Un nouvel acteur veut se glisser dans les interstices du transport intérieur. Air Inter Région, compagnie française fraîchement annoncée, vise un démarrage au premier trimestre 2027 avec une idée simple sur le papier: relier directement des villes de région, sans passer par les grands hubs, sur des trajets courts. Moins de 500 kilomètres, moins de deux heures de vol. Et au début, des avions de moins de dix passagers. Petit format, promesse de gain de temps, pari sur une France qui bouge mais qui n’a pas toujours envie de faire un détour.
Mercredi 29 avril, son fondateur Franck Crépin, 46 ans, pilote passé par la finance, a décrit un marché de « liaisons directes, interrégionales, à faible capacité, sur des distances courtes ». Le cap géographique est clair: l’Ouest, les côtes de la Manche et de l’Atlantique. À terme, Air Inter Région évoque un maillage de 18 aéroports, de Lille à Biarritz, avec des escales aussi diverses que Le Touquet, Calais, Le Havre, Deauville, Dinard, Brest, Lorient, Vannes, La Baule, Saint-Nazaire ou La Rochelle. Une France des rivages, des bassins d’emploi et des week-ends qui se déplacent vite.
Dix passagers, deux heures max, une ambition bien française
Derrière le vernis de modernité, la cible est surtout professionnelle. La compagnie mise sur le travail hybride, ces agendas éclatés où l’on vit d’un côté et où l’on signe de l’autre, et sur des déplacements rapides entre villes côtières et métropoles régionales. Exemple avancé: Lille Le Touquet en 20 minutes, une formule qui fait mouche sur le papier quand la route s’étire. Reste que ce modèle, très orienté gain de temps, suppose un billet à la hauteur du service, donc un public prêt à payer la vitesse plutôt que le prix.
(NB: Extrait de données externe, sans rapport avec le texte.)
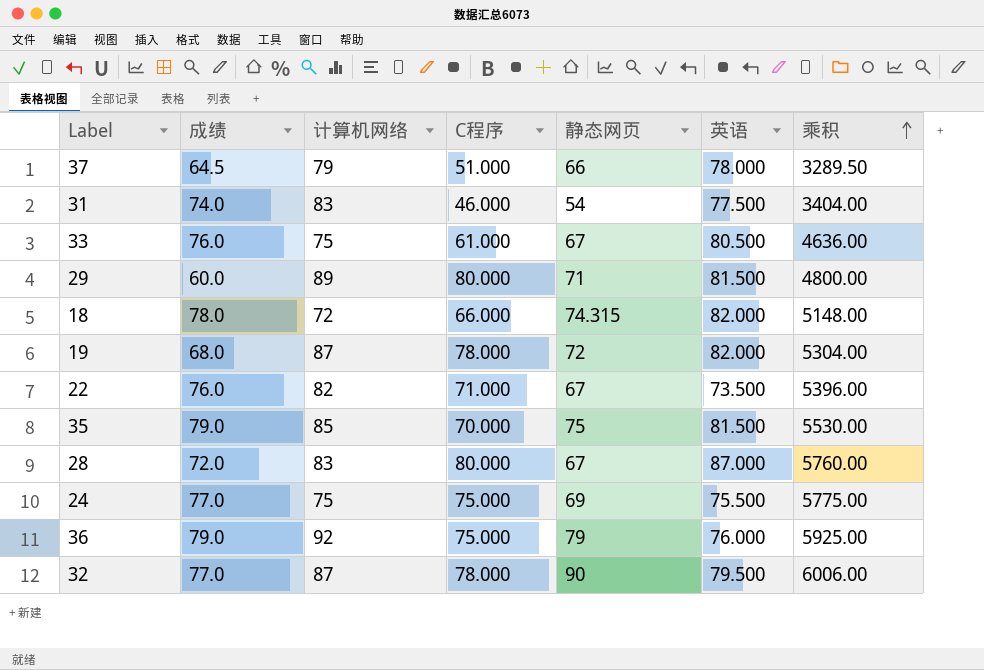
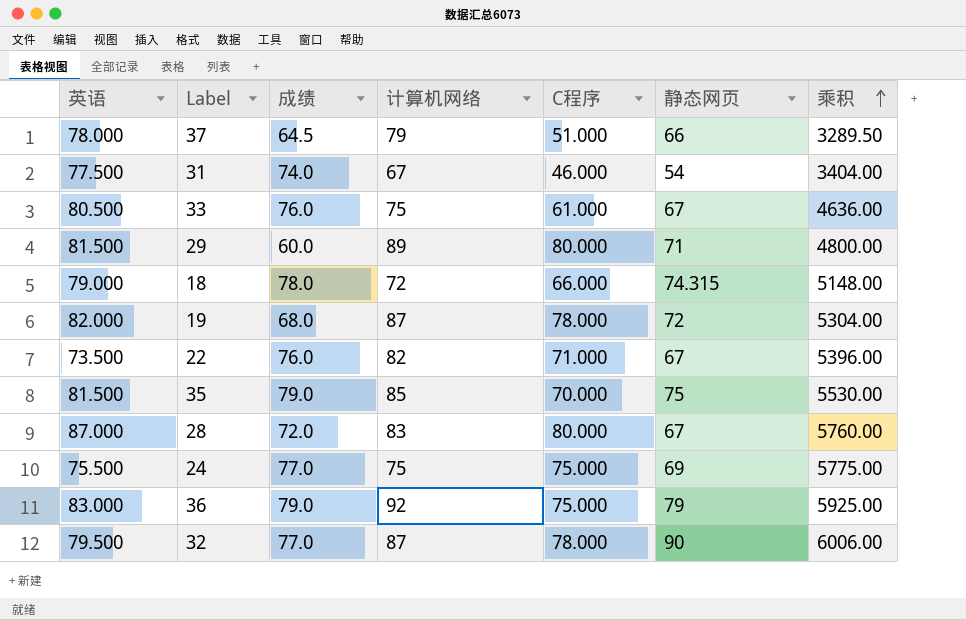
column 英语 | position: 6 -> 1
31 | 计算机网络: 83 -> 67
18 | 英语: 82.000 -> 79.000
36 | 英语: 76.000 -> 83.000

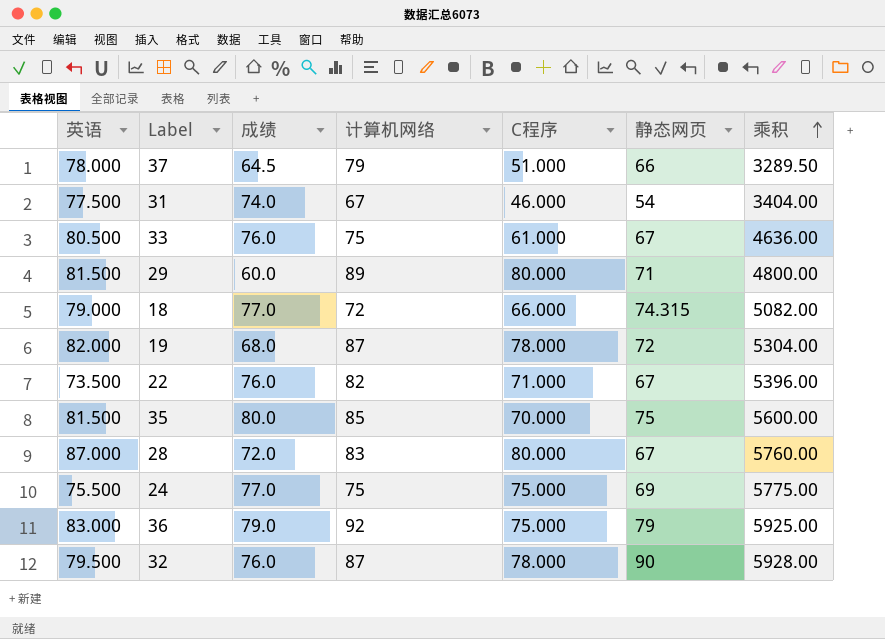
18 | 成绩: 78.0 -> 77.0
18 | 乘积: 5148.00 -> 5082.00
35 | 成绩: 79.0 -> 80.0
35 | 乘积: 5530.00 -> 5600.00
32 | 成绩: 77.0 -> 76.0
32 | 乘积: 6006.00 -> 5928.00

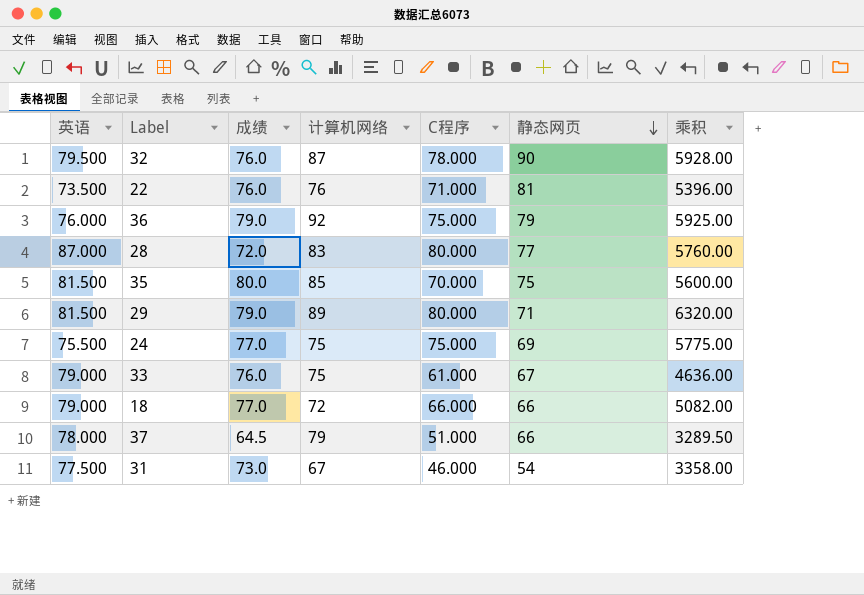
row order: 乘积 ascending -> 静态网页 descending
row 19: 82.000 | 68.0 | 87 | 78.000 | 72 | 5304.00 -> none
22 | 计算机网络: 82 -> 76
22 | 静态网页: 67 -> 81
36 | 英语: 83.000 -> 76.000
28 | 静态网页: 67 -> 77
29 | 成绩: 60.0 -> 79.0
29 | 乘积: 4800.00 -> 6320.00
33 | 英语: 80.500 -> 79.000
18 | 静态网页: 74.315 -> 66
31 | 成绩: 74.0 -> 73.0
31 | 乘积: 3404.00 -> 3358.00

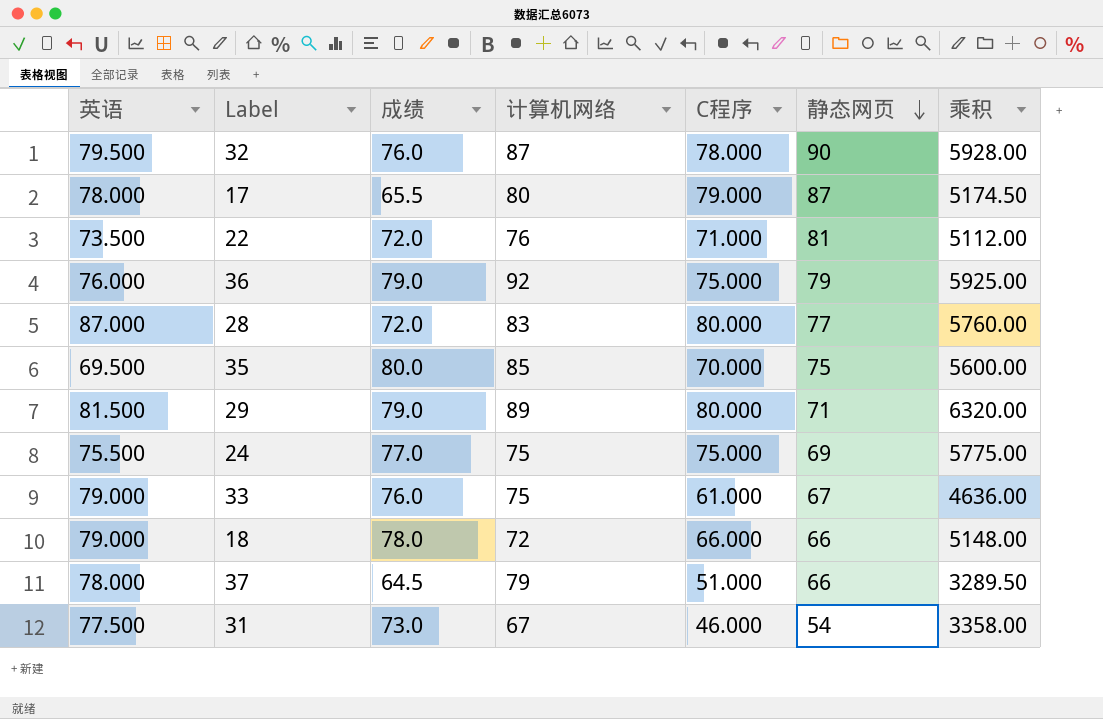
row 17: none -> 78.000 | 65.5 | 80 | 79.000 | 87 | 5174.50
22 | 成绩: 76.0 -> 72.0
22 | 乘积: 5396.00 -> 5112.00
35 | 英语: 81.500 -> 69.500
18 | 成绩: 77.0 -> 78.0
18 | 乘积: 5082.00 -> 5148.00

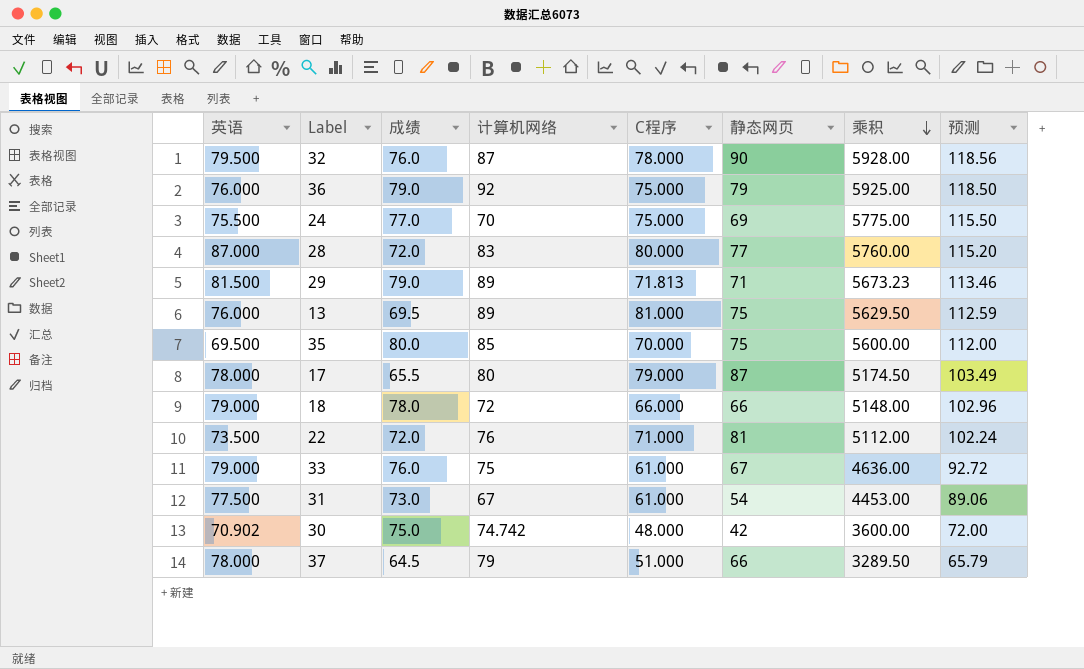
row order: 静态网页 descending -> 乘积 descending
column 预测 | formula: none -> [乘积] * 0.02
24 | 计算机网络: 75 -> 70
29 | C程序: 80.000 -> 71.813
29 | 乘积: 6320.00 -> 5673.23
row 13: none -> 76.000 | 69.5 | 89 | 81.000 | 75 | 5629.50 | 112.59
31 | C程序: 46.000 -> 61.000
31 | 乘积: 3358.00 -> 4453.00
row 30: none -> 70.902 | 75.0 | 74.742 | 48.000 | 42 | 3600.00 | 72.00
Air Inter Région annonce ne pas vouloir de subventions publiques. Le financement recherché se tournerait vers des investisseurs, notamment des entreprises susceptibles d’utiliser ces lignes, comme si la clientèle devait aussi tenir la caisse. Avant de vendre le premier siège, il faudra pourtant cocher toutes les cases: boucler la levée de fonds, recruter, passer les étapes réglementaires, obtenir les autorisations d’exploitation. Le projet a déjà sa projection à dix ans, présentée à des investisseurs et à des banques: 30 appareils et 125 000 passagers par an. Sur le papier, c’est une petite industrie.
Reste un détail qui n’en est pas un: le nom. Air Inter Région convoque l’ombre d’Air Inter, l’ancienne compagnie de vols intérieurs dont la marque a disparu en 1997 après son rachat par Air France. Clin d’oeil assumé, mais aussi rappel que l’aérien domestique français a connu ses heures de gloire puis ses contraintes, entre rentabilité et usages. Si le pari des mini-liaisons tient, il pourrait redonner de la fluidité à certains territoires, avec une aviation à taille humaine, à condition que le marché suive et que l’époque accepte encore ces trajets au cordeau. 2027 dira si la promesse décolle vraiment.